I’m sorry I simply cannot comprehend a grown man, in control of his faculties adding a “girlfriend” to the deed no matter how “serious” the relationship is. It boggles the imagination. If they breakup he is so screwed.
In DC (where I am) I believe you pay no tax when you add your spouse to the deed but you pay the usual recordation tax (2% I believe) otherwise, just like it was a sale. But yeah, I agree these people sound like they don’t have a clue. In any case they’d need some serious legal advice.
It’s easy. Deeds simply convey property interests, commonly referred to as ‘ownership’. The owner of the property simply executes a deed (Warranty, Grant, or Quitclaim, usually) to another person, thereby transferring some degree of ownership to the other person. Using your example, the BF would execute a deed transferring whatever ownership rights he wants his GF to have from himself (as the individual owner) to “BF and GF” in whatever manner they choose to hold title.
The deed needs to describe explicitly two things: the degree of title that is conveyed by the deed, and the property for which title is being conveyed.
If you know what you’re doing, you can get the appropriate deed form from any stationery store, fill it out yourself, and record it. The only cost will be whatever the local recorder charges - a simple phone call to the recorder will confirm the fee structure.

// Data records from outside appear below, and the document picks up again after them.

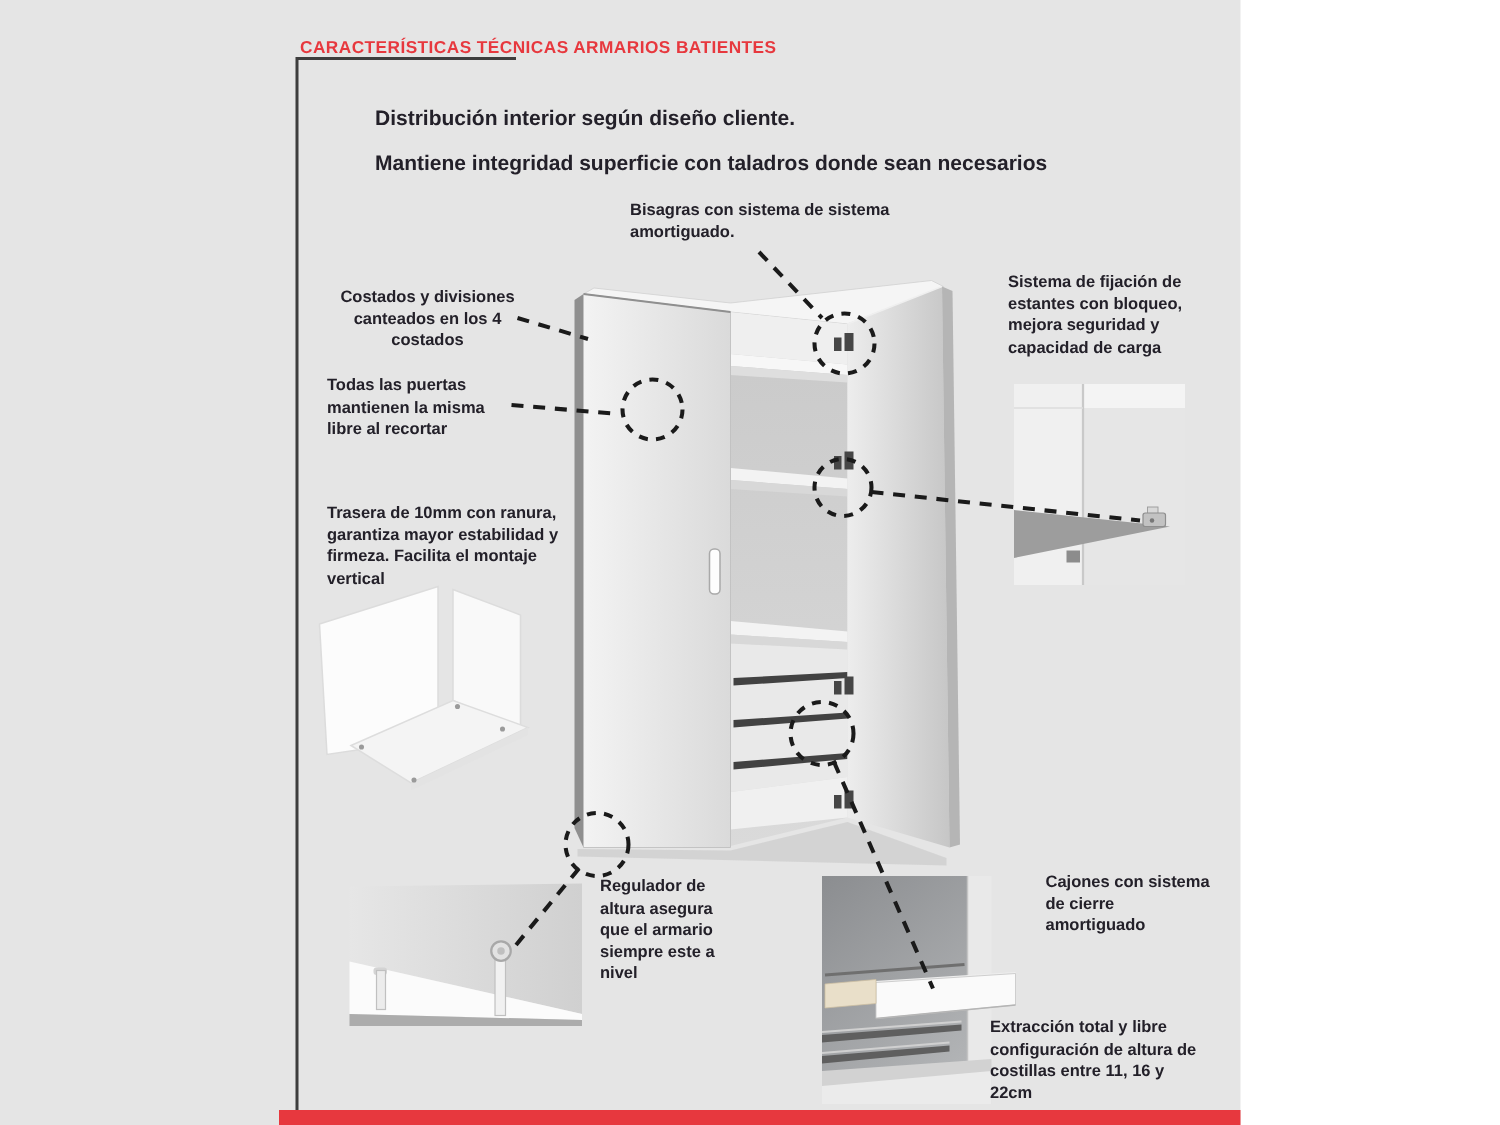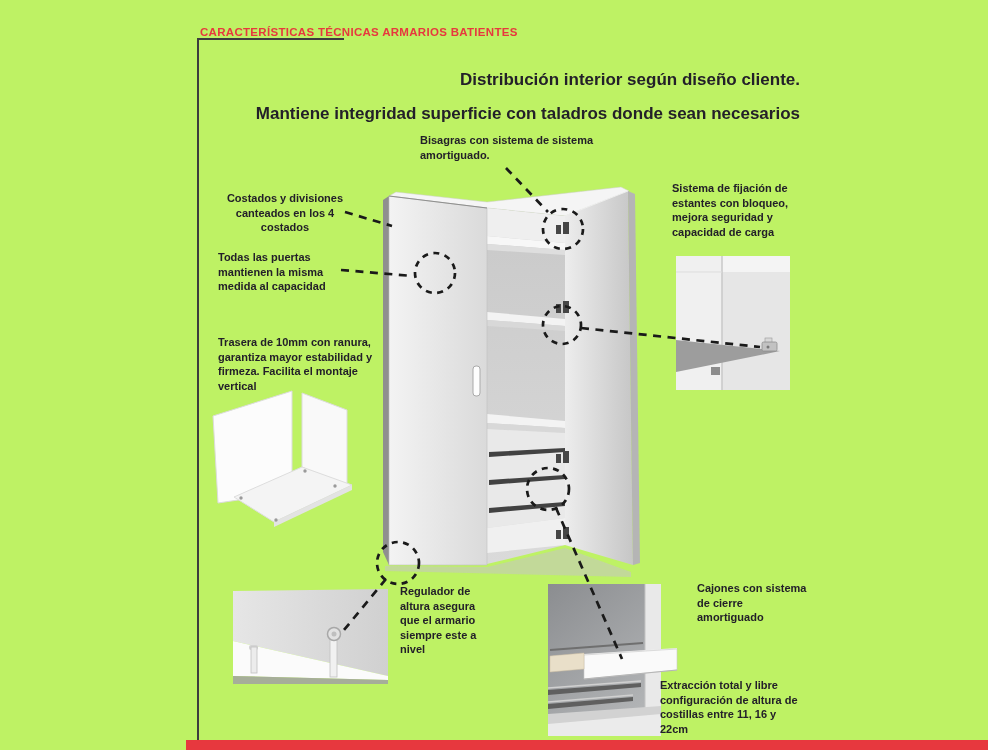"CARACTERÍSTICAS TÉCNICAS ARMARIOS" .page { background: #bef264 -> #e5e5e5; padding-left: none -> 21px; width: 988px -> 806px }
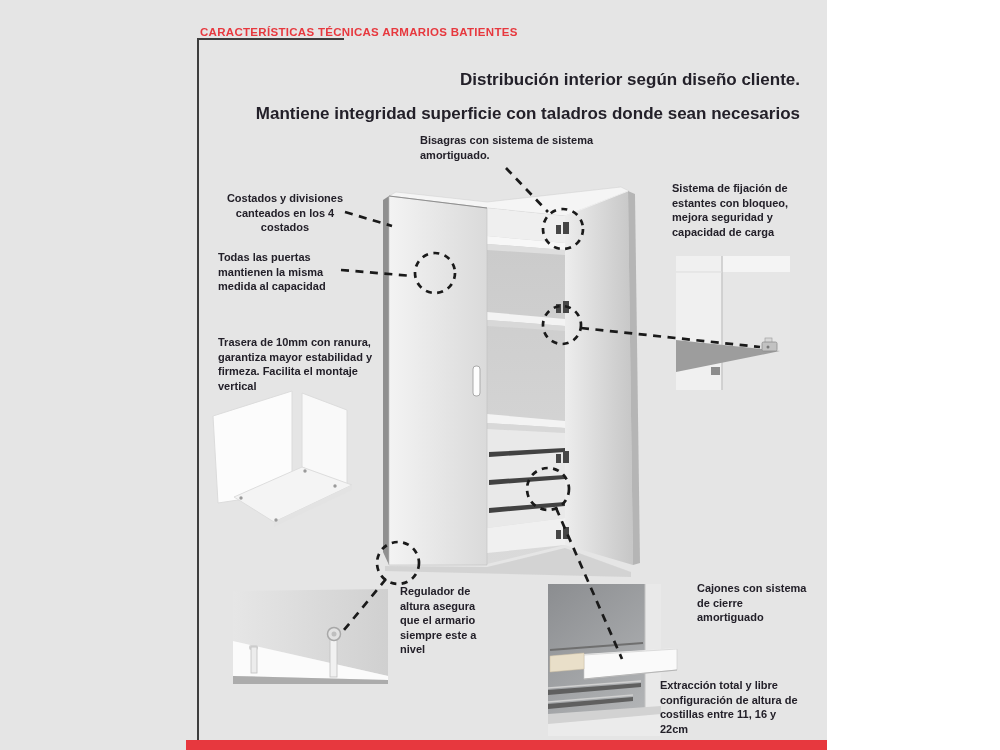"Distribución interior según diseño" .intro { font-size: 17px -> 14px; text-align: right -> left }
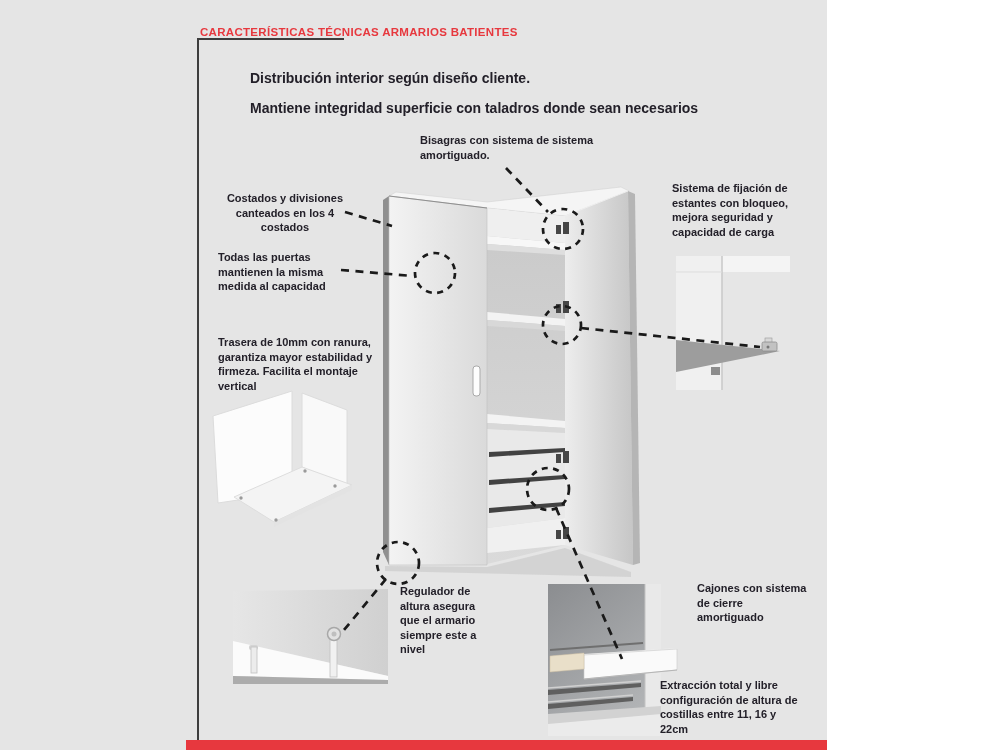"Todas las puertas mantienen la" div.ann { text: medida al capacidad -> libre al recortar }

You haven’t asked whether the Teeming Millions think this is a good idea, so I won’t answer that question.
Good News:
In Connecticut (where I practice real estate law) preparing a quit claim deed to modify title is cheap and easy. It shouldn’t run more than a hundred bucks. You also need to prepare state and maybe local conveyance tax forms to be filed with the deed (whether there is money changing hands or not).
Bad News:
The real problems lie in determining whether it’s a good idea. There can be Gift Tax consequences (giving the girl friend half of a hundred thousand dollar house for free is a fifty thousand dollar gift). If she pays for it there will probably be some sort of conveyance tax (there are two in this state). Conveying an interest in the property to a non-spouse can be a default under the “Due on Sale” clause in the mortgage and cause the lender to call the note and foreclose. Changing ownership may also cause an owner’s title insurance policy to terminate or reduce coverage.
All owners have to execute mortgages. If the girl friend has bad credit, giving her an interest could mean that future mortgage applications might be rejected. Also, her interest in the property would be subject to claims by her creditors. Better make sure she doesn’t owe big bucks (or have a big judgment outstanding). If she gets in a car accident and gets hit for big money damages her interest is up for grabs. (Does she have a big limit auto policy? You better check).
And, of course, when the relationship goes down the plumbing there will be a battle over who gets what and what happens to the house. Either owner can go to court and petition for a court ordered sale…even if the other owner doesn’t want to sell and even if the sale will bring only a fraction of the real value of the property.
Conclusion:
Changing title status is easy. Whether it’s a good idea is much more complicated. Get some professional legal advice, or, as we say in the trade, pay me now or pay me (more) later.
Excellent reply, JBenz. (Especially on the title insurance issue, which 9 out of 10 lawyers would have missed.)
I didn’t want to clutter up the o.p. with the issue of whether this is a good move or not – I agree it’s a dumb move; to make matters worse, gf has a townhouse and she’s selling it. Okay, they’re in their forties, in love, and are reasonably mature, but so what; if the relationship goes sour…
Oh well, I don’t tell her how to run her life. I’ll pass on the info re the deed. Thanks.